The new set of Post-2015 Development Agenda known as Sustainable Development Goals (SDGs) is expected to guide international development policies, priorities, and funding over the next 15 years. The MDGs (ending in 2015), were targeted for developing countries. However, they addressed women’s health in a very narrow perspective within the boundaries of maternal mortality. Women’s health is so much beyond maternal health!
Women are not just mothers; they are single women, women living with HIV, drug users, sex workers, migrant women and adolescent girls. Planning for women’s health should encompass the entire life cycle.

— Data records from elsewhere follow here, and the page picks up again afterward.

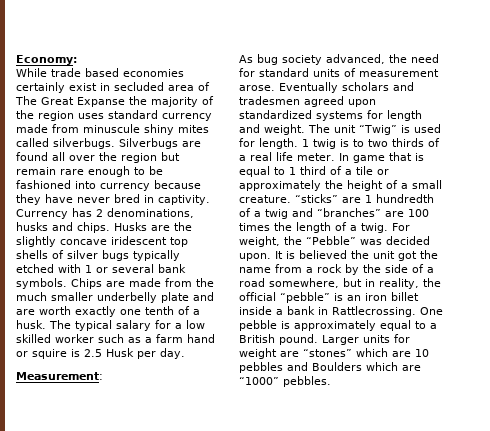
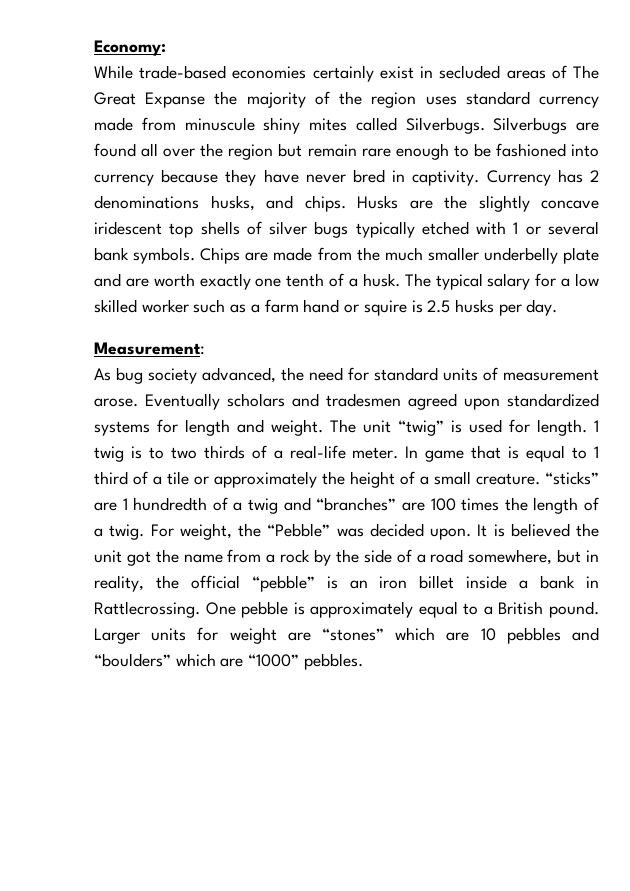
- While trade based economies certainly exist in secluded area of The Great Expanse the majority of the region uses standard currency made from minuscule shiny mites called silverbugs.
+ While trade-based economies certainly exist in secluded areas of The Great Expanse the majority of the region uses standard currency made from minuscule shiny mites called Silverbugs.
- Currency has 2 denominations, husks and chips.
+ Currency has 2 denominations husks, and chips.
- The typical salary for a low skilled worker such as a farm hand or squire is 2.5 Husk per day.
+ The typical salary for a low skilled worker such as a farm hand or squire is 2.5 husks per day.
- The unit “Twig” is used for length.
+ The unit “twig” is used for length.
- 1 twig is to two thirds of a real life meter.
+ 1 twig is to two thirds of a real-life meter.
- Larger units for weight are “stones” which are 10 pebbles and Boulders which are “1000” pebbles.
+ Larger units for weight are “stones” which are 10 pebbles and “boulders” which are “1000” pebbles.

Abortion was legalized in Nepal in 2002 with the purpose of achieving MDG 5 (to decrease maternal mortality by 134/10,000 by 2015) since unsafe abortion accounted to more than 20% of that overwhelming data of maternal mortality. We managed to make some breakthrough and the maternal mortality has gone down from 581/10,1000 live births to 281/10,000 live births (National Demographic heath survey, 2011).

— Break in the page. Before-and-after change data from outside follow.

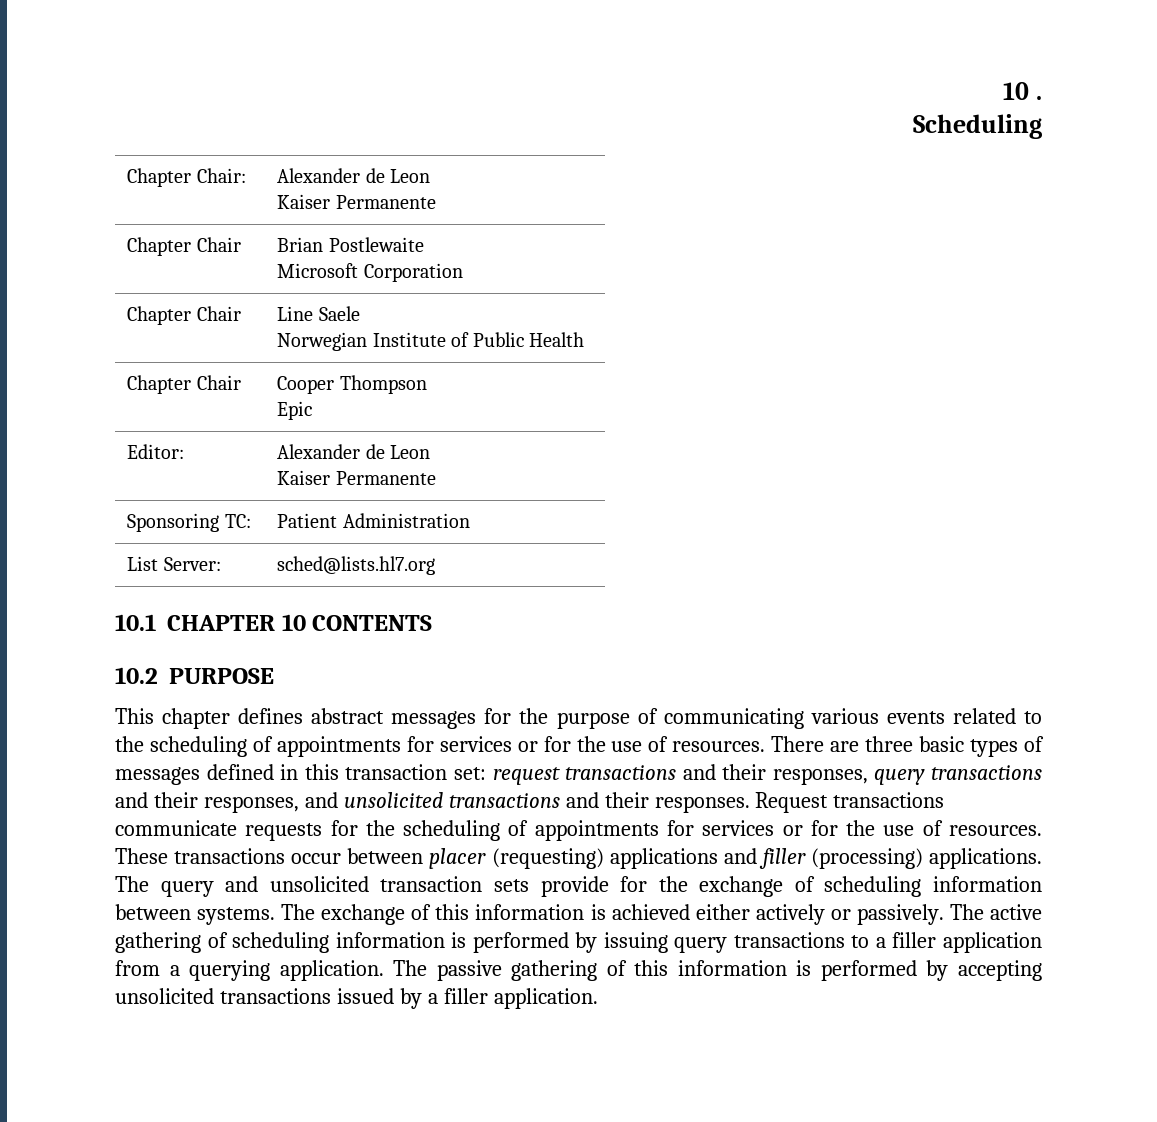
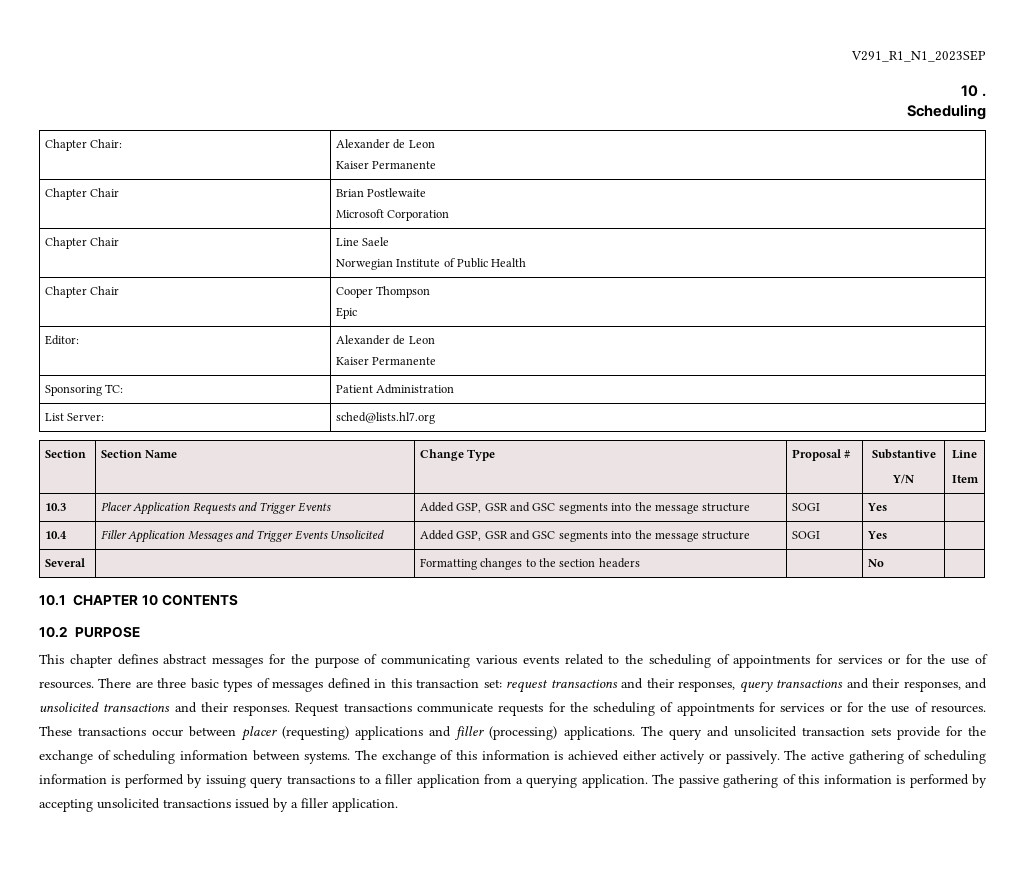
+ V291_R1_N1_2023SEP
+ Section | Section Name | Change Type | Proposal # | Substantive
+ Y/N | Line
+ Item
+ 10.3 | Placer Application Requests and Trigger Events | Added GSP, GSR and GSC segments into the message structure | SOGI | Yes |
+ 10.4 | Filler Application Messages and Trigger Events Unsolicited | Added GSP, GSR and GSC segments into the message structure | SOGI | Yes |
+ Several | | Formatting changes to the section headers | | No |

However, laws, policies and plans are not enough. It is equally important to look at the most important aspect that is the human right perspective of providing and receiving care. Health is in fact not a privilege bestowed by the government to its citizens but a fundamental basic human right. As we move towards more sustainable world beyond 2015, we definitely need some sustainable approach towards health especially for addressing women’s health. While access is important, quality and respectful care is equally important. With MDG, we focused on the numbers and somewhere we missed the people and their rights. We drastically increased institutional deliveries (35%, NDHS 2011) but at the same time increased the incidence of obstetrics violence, which occurs both in public and private medical practice and combines the worst of institutional and gender violence. We legalized abortion but we have not been able to remove the stigma, shame and discrimination surrounding it.
So, as we all come together in framing new goals for next 15 years, let us not repeat the same mistake again by just focusing on maternal health. Sexual and reproductive health and rights of women and girls should not only be the priority in addressing the current national crisis but in framing our development for next 15 years to come.